Im Corona-Beirat ist nur eine einzige Frau
Die Corona-Krise offenbart ein Bild, das Frauen Angst und Bange machen müsste. Im Fokus der Öffentlichkeit stehen Politiker, Ärzte, Virologen, Ökonomen und andere Fachmänner, die verordnen, einordnen und erklären. Auch Zivilschutz und Militär, die jetzt zum Einsatz kommen, sind männlich geprägt. In der Politik gibt es zwar auch Frauen, doch die Wortführer sind mehrheitlich Männer.
Männer beraten Männer
Auch die Berater der Entscheidungsträger sind hauptsächlich Männer. In der Schweiz berät die «Swiss National COVID-19 Science Task Force» die Regierung. Dieses wissenschaftliche Beratungsgremium besteht aus Expertengruppen und einem koordinierenden «Advisory Panel». Unter den 7 Mitgliedern dieses Beirates ist eine einzige Frau. Unter den 10 Vorsitzenden der Expertengruppen sind nur drei Frauen. In Deutschland hat kürzlich die Nationale Akademie der Wissenschaften (Leopoldina) Empfehlungen zur Wiederaufnahme des gesellschaftlichen Lebens nach der Corona-Krise gemacht. Es überrascht aus Frauensicht nicht wirklich, dass in diesem Beirat von 26 Experten nur zwei Frauen sind.
Fehlende Vielfalt
Der tiefe Frauenanteil der Leopoldina sorgte in Deutschland für Diskussionen. Bei der Zusammensetzung von Expertengruppen gehe es um Kompetenz und nicht um das Geschlecht, hiess es in sozialen Medien. Diese Argumentation kommt Frauen von der Quotendiskussion bekannt vor. Wie bei den Quoten geht es auch bei Corona tatsächlich nicht in erster Linie um das Geschlecht, aber um Vielfalt. Auch Wissenschaftler sind von ihrer Umgebung und Sozialisierung geprägt. Wenn die Mitglieder einer Expertengruppe mehrheitlich ähnliche Erfahrungen gemacht haben, besprechen sie auch eher Themen, die ihnen nahe liegen. Andere Themen bleiben aussen vor, weil innerhalb der Gruppe niemand auf sie aufmerksam macht. Das hat Folgen.

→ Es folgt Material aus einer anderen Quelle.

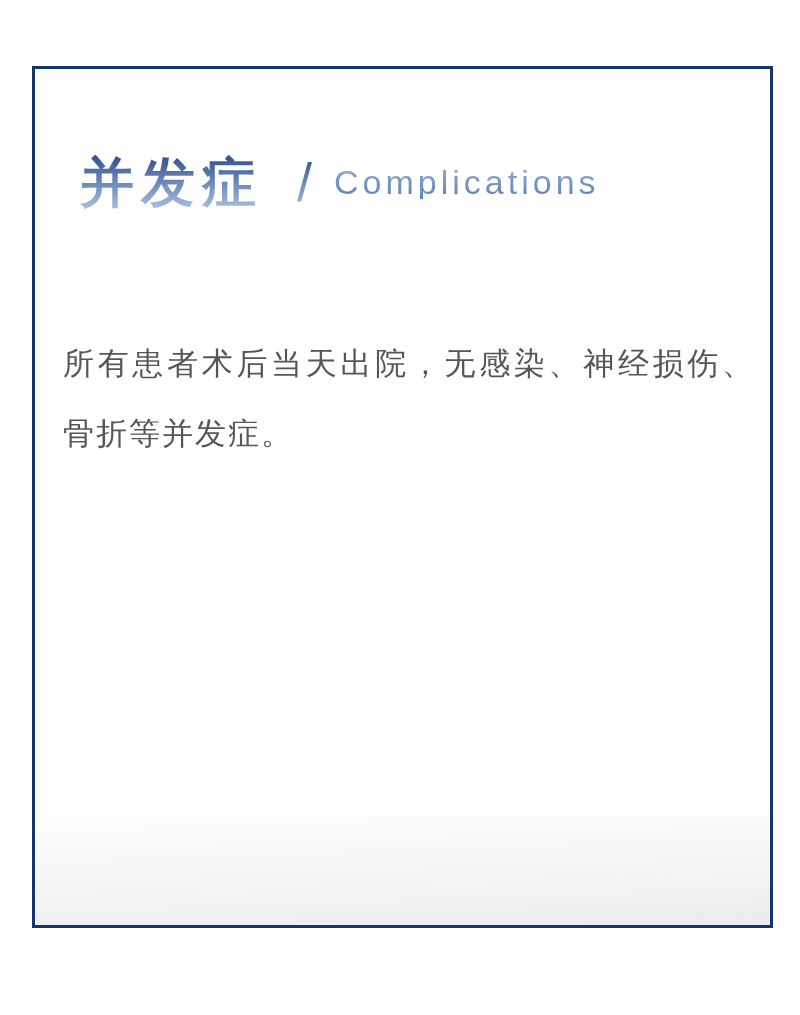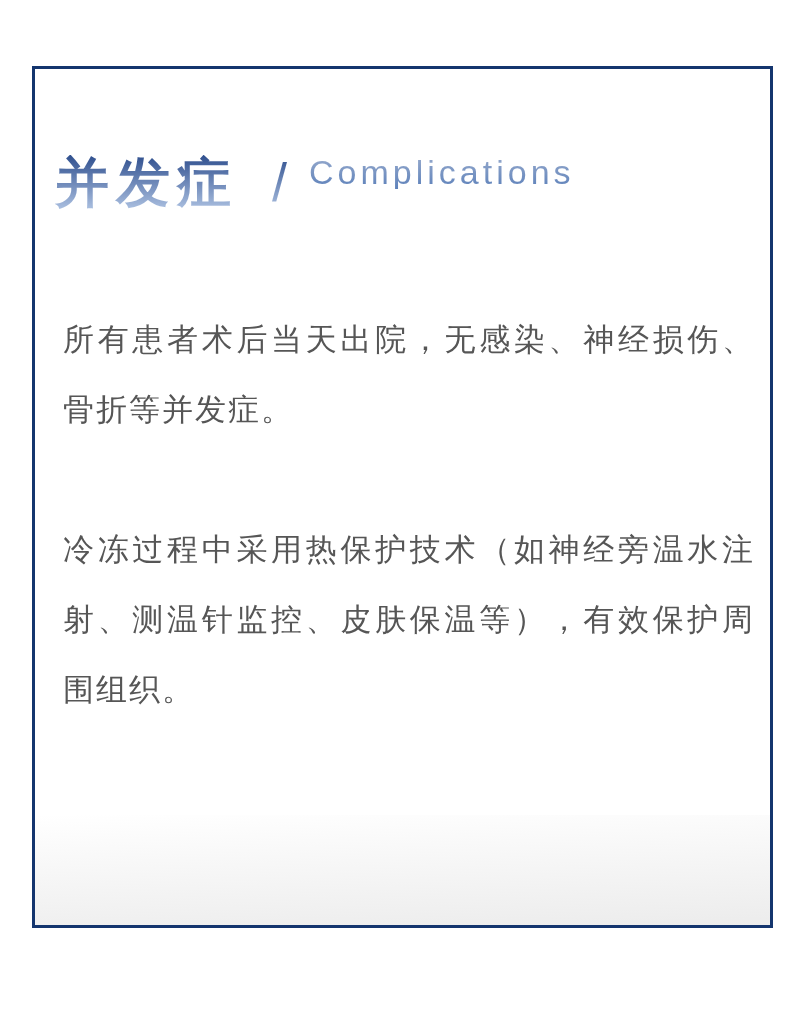--- a/index.html
+++ b/index.html
@@ -29,24 +29,24 @@
     position: absolute;
     left: 0;
     right: 0;
     bottom: 0;
     height: 110px;
     background: linear-gradient(178deg, rgba(236,236,236,0) 0%, var(--fade, #ececec) 100%);
     pointer-events: none;
   }
   .heading {
     position: absolute;
-    left: 20px;
+    left: 45px;
     top: 86px;
     display: flex;
-    align-items: flex-start;
+    align-items: center;
     white-space: nowrap;
   }
   .grad-text {
     background: linear-gradient(180deg, var(--titleTop, #2f4f8e) 0%, var(--titleBottom, #aabfe0) 100%);
     -webkit-background-clip: text;
     background-clip: text;
     -webkit-text-fill-color: transparent;
     color: transparent;
   }
   .title-zh {
@@ -69,21 +69,21 @@
     line-height: 1;
     background: linear-gradient(180deg, var(--enTop, #98abcd) 0%, var(--enBottom, #5d81ba) 100%);
     -webkit-background-clip: text;
     background-clip: text;
     -webkit-text-fill-color: transparent;
     color: transparent;
   }
   .body-text {
     position: absolute;
     left: 28px;
-    top: 236px;
+    top: 260px;
     width: 692px;
     color: var(--bodyText, #565656);
     font-size: 31px;
     line-height: 70px;
     letter-spacing: 2px;
     text-align: justify;
   }
   .body-text p {
     margin: 0 0 70px 0;
   }
@@ -98,18 +98,17 @@
   <div class="card">
 
     <div class="heading">
       <span class="title-zh grad-text">并发症</span>
       <span class="divider grad-text">/</span>
       <span class="title-en">Complications</span>
     </div>
 
     <div class="body-text">
       <p>所有患者术后当天出院，无感染、神经损伤、骨折等并发症。</p>
-      <p>冷冻过程中采用热保护技术（如神经旁温水注射、测温针监控、皮肤保温等），有效保护周围组织。</p>
     </div>
 
     <div class="bottom-fade"></div>
   </div>
 </div>
 
 </body></html>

Rückfall in traditionelle Rollenbilder
Mehr Frauen in den Beratungsgremien hätten wahrscheinlich dazu geführt, dass die unbezahlte Arbeit, die mehrheitlich Frauen erledigen, in der Corona-Krise mehr Aufmerksamkeit erhalten hätte. Beispiel Kinderbetreuung: Experten und Politik scheinen davon auszugehen, dass irgend jemand die Kinder auf eigene Kosten betreut, wenn die Schulen geschlossen sind und die Grosseltern ausfallen. Mona Küppers, Vorsitzende des Dachverbandes Deutscher Frauenrat, sprach Klartext: Es sind vor allem erwerbstätige Mütter, die beruflich zurückstecken. Sie arbeiten meist bereits in Teilzeit und verdienen weniger. Küppers fordert deshalb mehr Notfallbetreuungsangebote für Kinder, insbesondere auch für Kinder von Alleinerziehenden. Und es brauche eine Lohnersatzleistung für diejenigen, die wegen der Schliessungen von Schulen (und in Deutschland auch der Kitas) Lohnausfälle in Kauf nehmen müssen. Sonst drohe ein Rückfall in die traditionellen Rollenbilder der fünfziger Jahre: «Indem sie Familien mit der Betreuungsfrage alleine lassen, konterkarieren die Verantwortlichen in der Corona-Krise alle Bemühungen der vergangenen Jahre zu besserer Vereinbarkeit von Familie mit Beruf und höherer Müttererwerbstätigkeit.»